Those who want to perpetuate their power do so through the courts. If people were to settle their own quarrels, a third party would not be able to exercise any authority over them. Truly, men were less unmanly when they settled their disputes either by fighting or by asking their relatives to decide upon them. They became more unmanly and cowardly when they resorted to the courts of law. It was certainly a sign of savagery when they settled their disputes by fighting. Is it any the less so if I ask a third party to decide between you and me? Surely, the decision of a third party is not always right. The parties alone know who is right. We, in our simplicity and ignorance, imagine that a stranger, by taking our money, gives us justice.

The chief thing, however, to be remembered is that, without lawyers, courts could not have been established or conducted, and without the latter the English could not rule. Supposing that there were only English Judges, English Pleaders and English Police, they could only rule over the English. The English could not do without Indian Judges and Indian pleaders. How the pleaders were made in the first instance and how they were favoured you should understand well. Then you will have the same abhorrence for the profession that I have. If pleaders were to abandon their profession, and consider it just as degrading as prost.i.tution, English rule would break up in a day. They have been instrumental in having the charge laid against us that we love quarrels and courts, as fish love water. What I have said with reference to the pleaders necessarily applies to the judges; they are first cousins, and the one gives strength to the other.

CHAPTER XII

THE CONDITION OF INDIA (_Continued_)

DOCTORS

READER: I now understand the lawyers; the good they may have done is accidental. I feel that the profession is certainly hateful. You, however, drag in these doctors also, how is that?

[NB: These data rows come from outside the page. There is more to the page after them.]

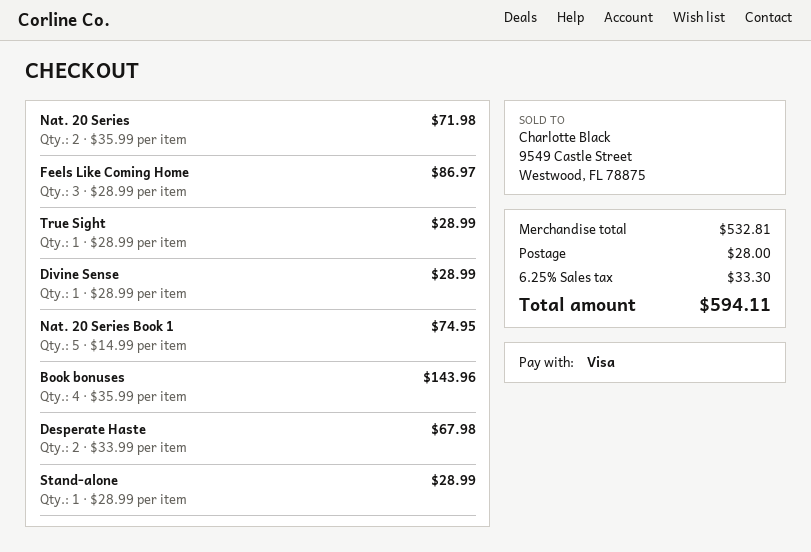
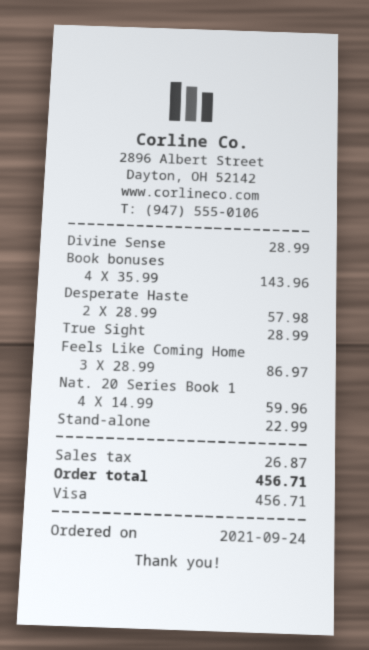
Nat. 20 Series: 2 x 35.99 = 71.98 -> none
Nat. 20 Series Book 1: 5 x 14.99 = 74.95 -> 4 x 14.99 = 59.96
Desperate Haste: 2 x 33.99 = 67.98 -> 2 x 28.99 = 57.98
Stand-alone: 1 x 28.99 = 28.99 -> 1 x 22.99 = 22.99
shipping: 28.00 -> none
tax: 33.30 -> 26.87
total: 594.11 -> 456.71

EDITOR: The views I submit to you are those I have adopted. They are not original. Western writers have used stronger terms regarding both lawyers and doctors. One writer has likened the whole modern system to the Upas tree. Its branches are represented by parasitical professions, including those of law and medicine, and over the trunk has been raised the axe of true religion. Immorality is the root of the tree. So you will see that the views do not come right out of my mind, but they represent the combined experiences of many. I was at one time a great lover of the medical profession. It was my intention to become a doctor for the sake of the country. I no longer hold that opinion. I now understand why the medicine men (the vaids) among us have not occupied a very honourable status.

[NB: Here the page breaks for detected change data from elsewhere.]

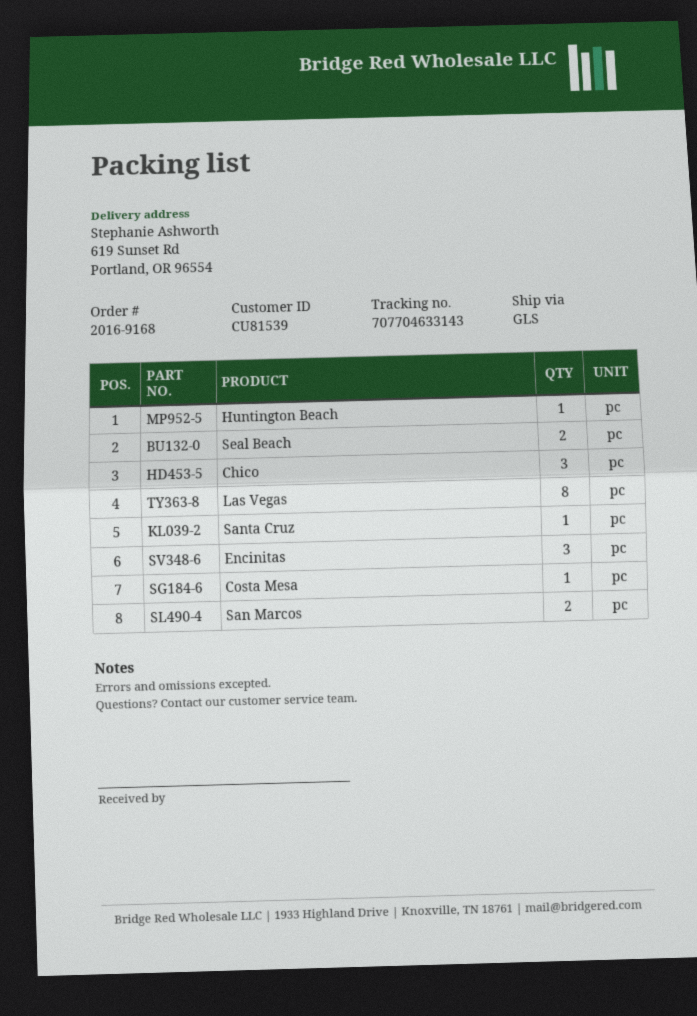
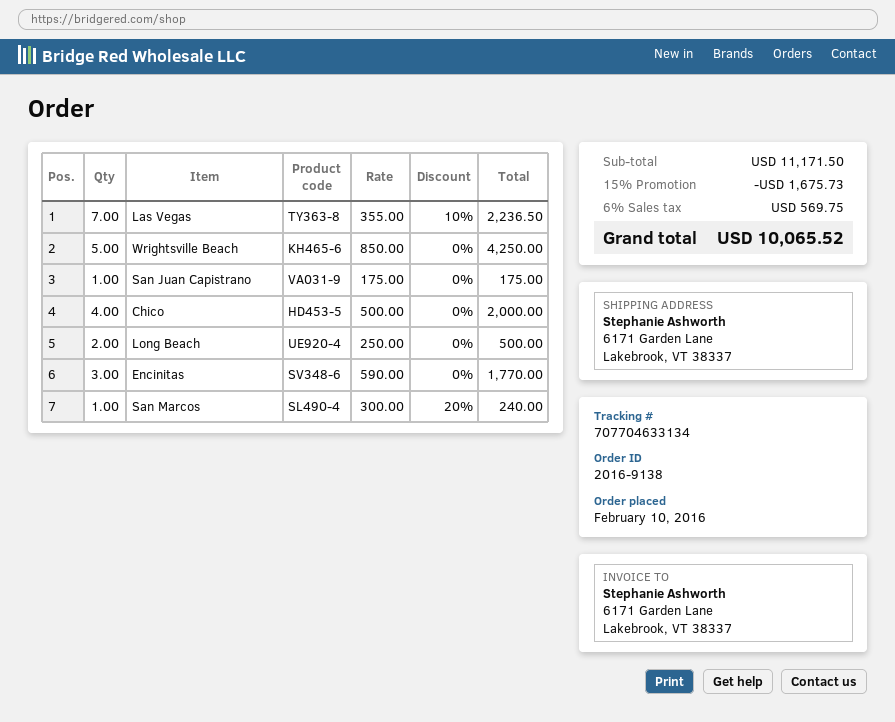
order number: 2016-9168 -> 2016-9138
tracking number: 707704633143 -> 707704633134
ship to: 619 Sunset Rd, Portland, OR 96554 -> 6171 Garden Lane, Lakebrook, VT 38337
Huntington Beach: 1 -> none
Seal Beach: 2 -> none
Chico: 3 -> 4
Las Vegas: 8 -> 7
Santa Cruz: 1 -> none
Costa Mesa: 1 -> none
San Marcos: 2 -> 1
Wrightsville Beach: none -> 5
San Juan Capistrano: none -> 1
Long Beach: none -> 2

The English have certainly effectively used the medical profession for holding us. English physicians are known to have used the profession with several Asiatic potentates for political gain.

Doctors have almost unhinged us. Sometimes I think that quacks are better than highly qualified doctors. Let us consider: the business of a doctor is to take care of the body, or, properly speaking, not even that. Their business is really to rid the body of diseases that may afflict it. How do these diseases arise? Surely by our negligence or indulgence. I overeat, I have indigestion, I go to a doctor, he gives me medicine. I am cured, I overeat again, and I take his pills again. Had I not taken the pills in the first instance, I would have suffered the punishment deserved by me, and I would not have overeaten again. The doctor intervened and helped me to indulge myself. My body thereby certainly felt more at ease, but my mind became weakened. A continuance of a course of a medicine must, therefore, result in loss of control over the mind.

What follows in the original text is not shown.